To review published, randomized trials examining the effect of androgen treatment on muscle strength in older men. Systematic review using meta-analysis procedures. Computerized and manual searches. MEDLINE, EMBASE, CINAHL, and the Cochrane Register were searched for trials. Key words included testosterone, androgen, sarcopenia, muscle loss, aged, aging, elderly, older, geriatric, randomized controlled trials, and controlled clinical trials.
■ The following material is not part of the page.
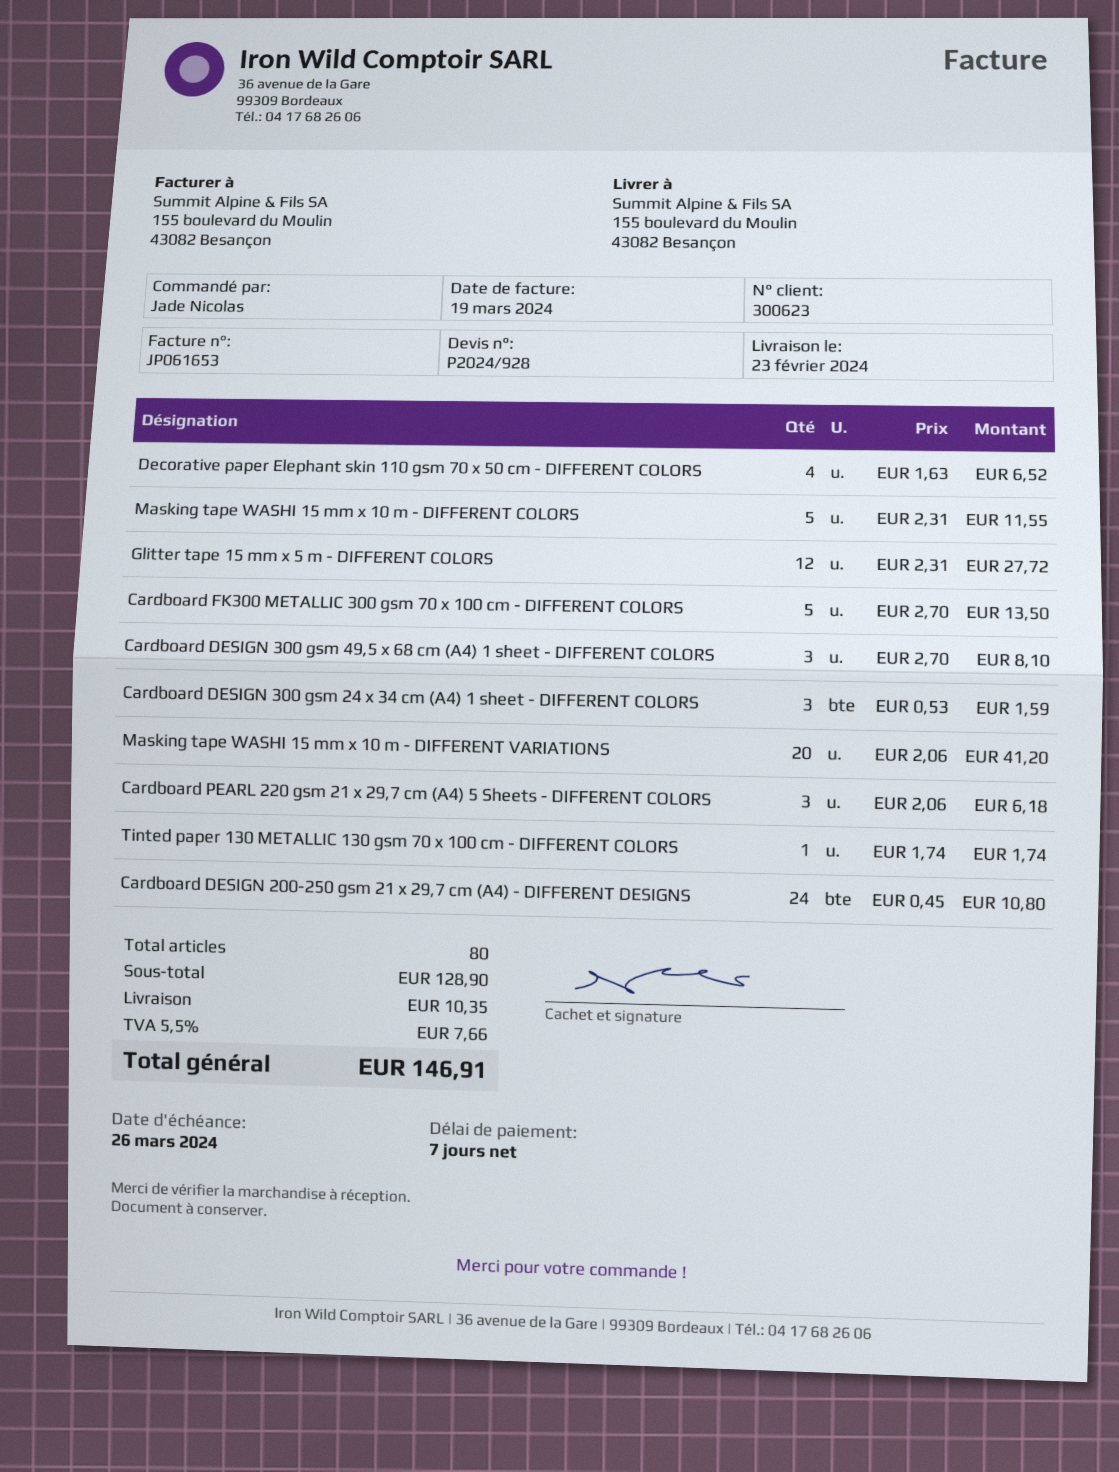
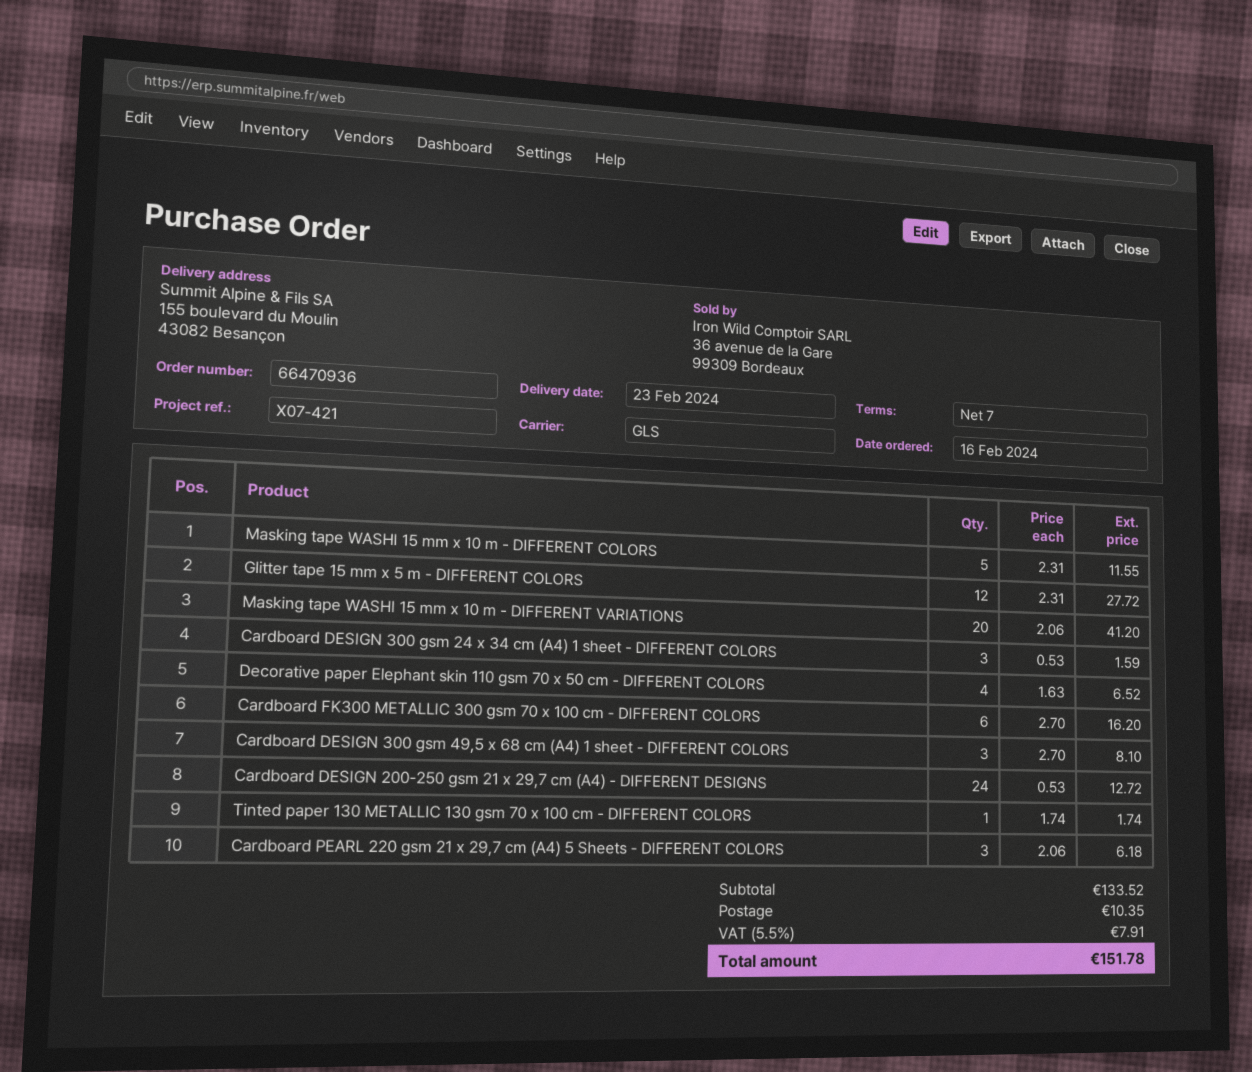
Cardboard FK300 METALLIC 300 gsm 70 x 100 cm - DIFFERENT COLORS: 5 x 2.70 = 13.50 -> 6 x 2.70 = 16.20
Cardboard DESIGN 200-250 gsm 21 x 29,7 cm (A4) - DIFFERENT DESIGNS: 24 x 0.45 = 10.80 -> 24 x 0.53 = 12.72
subtotal: 128.90 -> 133.52
tax: 5.5% = 7.66 -> 5.5% = 7.91
total: 146.91 -> 151.78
Sixty-five nonoverlapping studies were found. Meta-analysis methods were used to evaluate the 11 randomized, double-blind trials. Testosterone or dihydrotestosterone (DHT) replacement therapy in healthy men aged 65 and older. Tests of muscle strength. The studies included 38 statistical comparisons. The mean g-index (g(i)) adjusted for sample size was 0.53 (95% confidence interval (CI) = 0.21-0.86). Subanalyses revealed larger effects for measures of lower extremity muscle strength (g(i) = 0.63, 95% CI = 0.03-1.28) than for upper extremity muscle strength (g(i) = 0.47, 95% CI = 0.12-0.84). A larger mean g-index was found for injected (g(i) = 0.95, 95% CI = 0.33-1.58) than topical (g(i) = 0.26, 95% CI = 0.08-0.42) or oral (g(i) = -0.21, 95% CI = -1.40-1.02) administration of testosterone/DHT. Effect sizes were related to study characteristics such as subject attrition and design-quality ratings. Sensitivity analyses revealed that the elimination of one study reduced the mean g-index from 0.53 to 0.23. The results suggest that testosterone/DHT therapy produced a moderate increase in muscle strength in men participating in 11 randomized trials. One study influenced the mean effect size.